The volume configuration -

# gluster volume info 2-test

Volume Name: 2-test
Type: Distributed-Replicate
Volume ID: 0e312bd3-0473-4fdc-ba2f-7df53b9e9683
Status: Started
Number of Bricks: 6 x 2 = 12
Transport-type: tcp
Bricks:
Brick1: dhcp37-126.lab.eng.blr.redhat.com:/rhs/brick4/b1
Brick2: dhcp37-123.lab.eng.blr.redhat.com:/rhs/brick4/b1
Brick3: dhcp37-98.lab.eng.blr.redhat.com:/rhs/brick4/b1
Brick4: dhcp37-54.lab.eng.blr.redhat.com:/rhs/brick4/b1
Brick5: dhcp37-210.lab.eng.blr.redhat.com:/rhs/brick4/b1
Brick6: dhcp37-59.lab.eng.blr.redhat.com:/rhs/brick4/b1
Brick7: dhcp37-126.lab.eng.blr.redhat.com:/rhs/brick5/b1
Brick8: dhcp37-123.lab.eng.blr.redhat.com:/rhs/brick5/b1
Brick9: dhcp37-98.lab.eng.blr.redhat.com:/rhs/brick5/b1
Brick10: dhcp37-54.lab.eng.blr.redhat.com:/rhs/brick5/b1
Brick11: dhcp37-210.lab.eng.blr.redhat.com:/rhs/brick5/b1
Brick12: dhcp37-59.lab.eng.blr.redhat.com:/rhs/brick5/b1
Options Reconfigured:
performance.readdir-ahead: on
cluster.self-heal-daemon: off
cluster.entry-self-heal: off
cluster.data-self-heal: off
cluster.metadata-self-heal: off
features.uss: enable
features.quota: on
performance.write-behind: off
performance.read-ahead: off
performance.io-cache: off
performance.stat-prefetch: off
performance.quick-read: off
performance.open-behind: off
features.bitrot: on
features.scrub: Active
diagnostics.client-log-level: DEBUG

--- Additional comment from Ravishankar N on 2015-05-11 08:44:51 EDT ---

Observations from debugging the setup.

When debugging the mount process with gdb, it was observed that in
afr_lookup_done, we do afr_inode_read_subvol_reset() and consequently when
afr_read_txn(), afr_read_txn_refresh_done()  is called, we bail out because
there are no read subvols and the client gets EIO.

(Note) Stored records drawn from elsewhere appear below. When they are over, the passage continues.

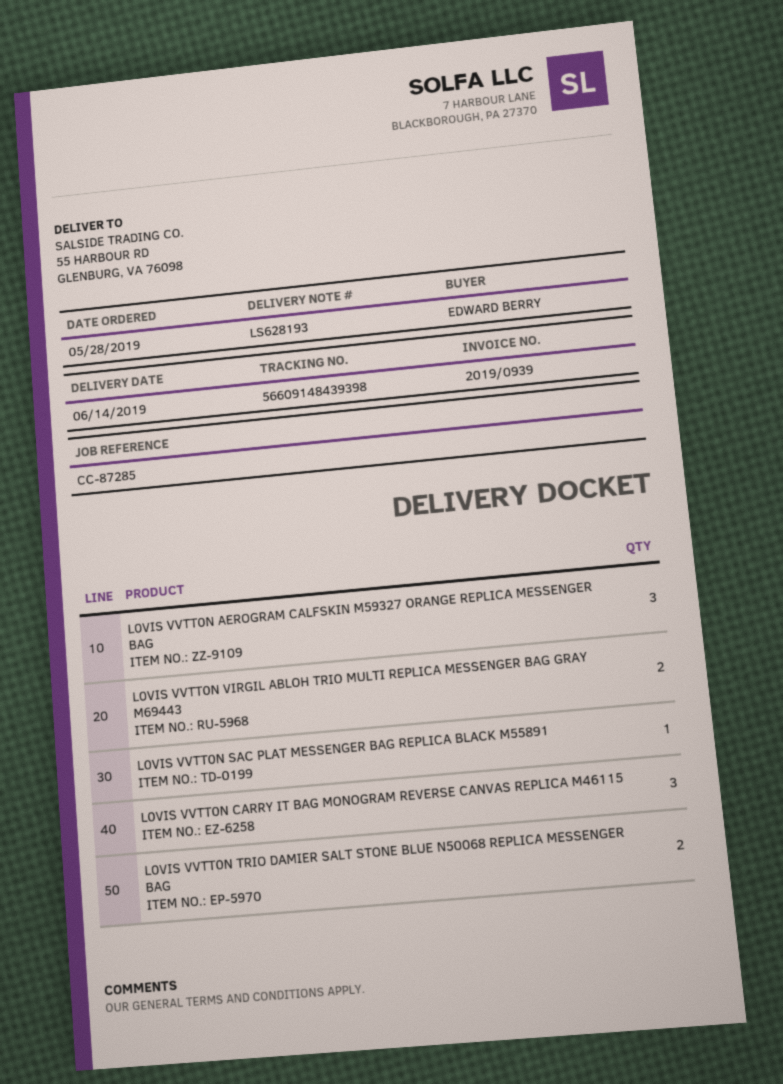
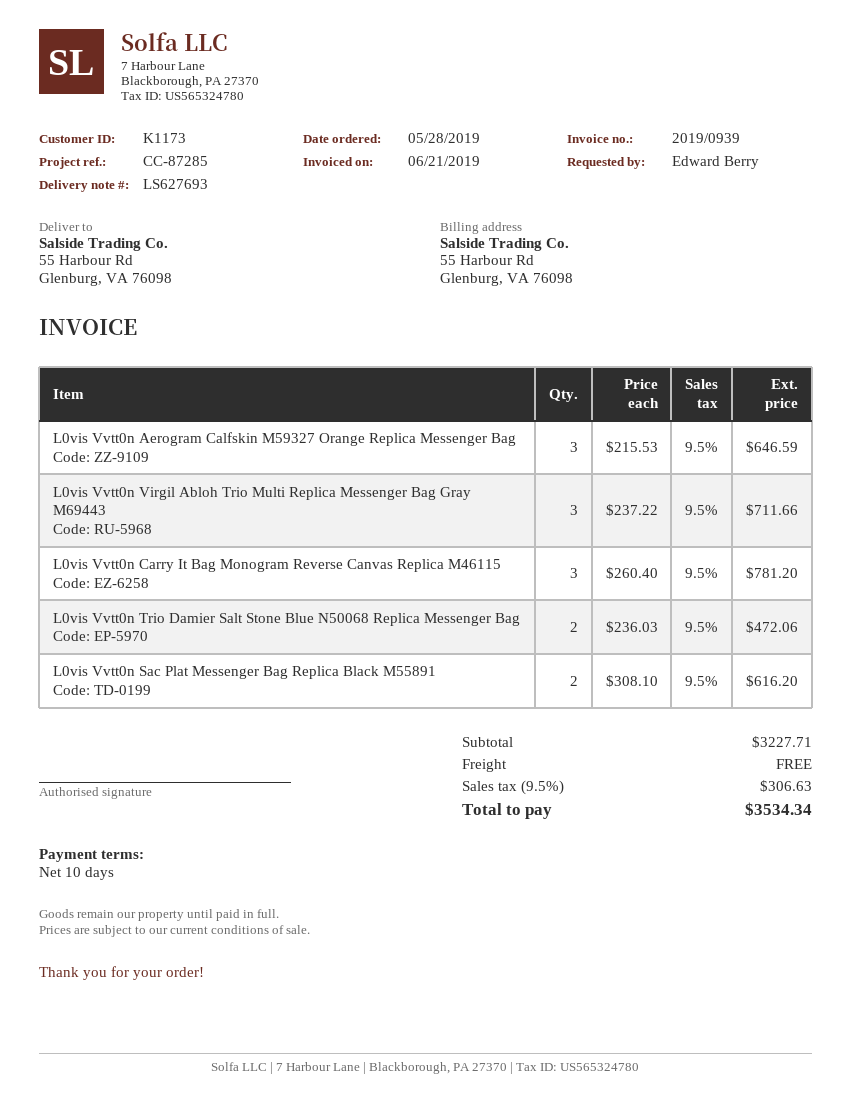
delivery note number: LS628193 -> LS627693
L0VIS VVTT0N VIRGIL ABLOH TRIO MULTI REPLICA MESSENGER BAG GRAY M69443: 2 -> 3
L0VIS VVTT0N SAC PLAT MESSENGER BAG REPLICA BLACK M55891: 1 -> 2

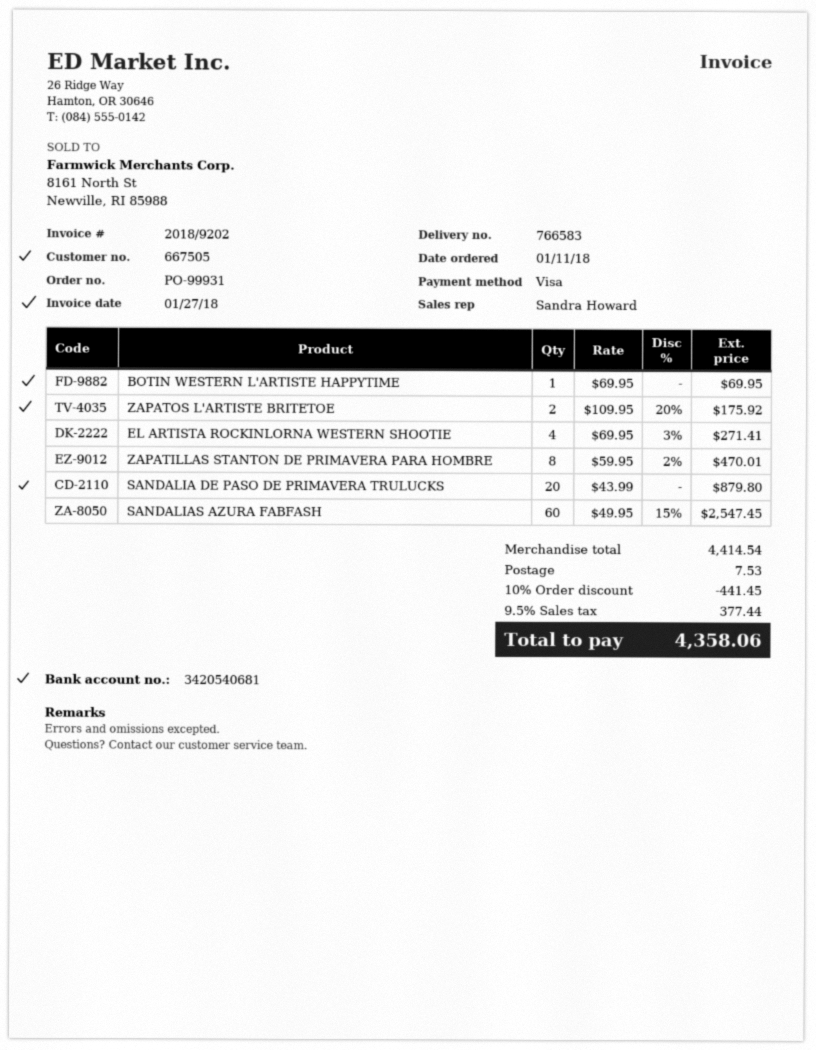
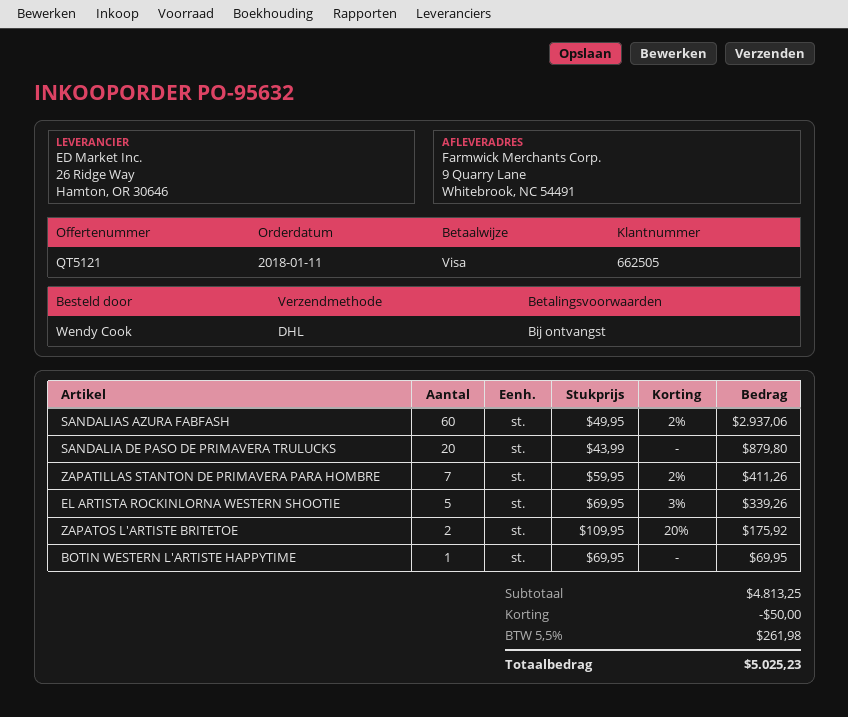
order number: PO-99931 -> PO-95632
customer number: 667505 -> 662505
EL ARTISTA ROCKINLORNA WESTERN SHOOTIE: 4 x 69.95 - 3% = 271.41 -> 5 x 69.95 - 3% = 339.26
ZAPATILLAS STANTON DE PRIMAVERA PARA HOMBRE: 8 x 59.95 - 2% = 470.01 -> 7 x 59.95 - 2% = 411.26
SANDALIAS AZURA FABFASH: 60 x 49.95 - 15% = 2547.45 -> 60 x 49.95 - 2% = 2937.06
subtotal: 4414.54 -> 4813.25
discount: 441.45 -> 50.00
shipping: 7.53 -> none
tax: 9.5% = 377.44 -> 5.5% = 261.98
total: 4358.06 -> 5025.23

When no gdb was attached, the client again began reading stale data. On further
examination, it was observed that fuse sends the following FOPS when 'cat' was
performed on the mount:

1)fuse_fop_resume-->fuse_lookup_resume
2)fuse_fop_resume-->fuse_open_resume
3)fuse_fop_resume-->fuse_getattr_resume--->afr_fstat-->afr_read_txn-->bail out
with EIO.
4)fuse_fop_resume-->fuse_flush_resume

However when 'cat' was done in rapid succession, (3) was not being called. i.e
only fuse_lookup_resume, fuse_open_resume and fuse_flush_resume were being
called. Since the getattr was not sent by fuse, it did not get the EIO and was
serving data from kernel cache. It was noted that this data returned was always
the one written to the latest brick, "World" in this case.

I don't think we should hit the issue if we perform a 1) drop_caches on the
existing mount, or 2) do a remount or 3)mount with the options 
attribute-timeout and entry-timeout set to zero to begin with.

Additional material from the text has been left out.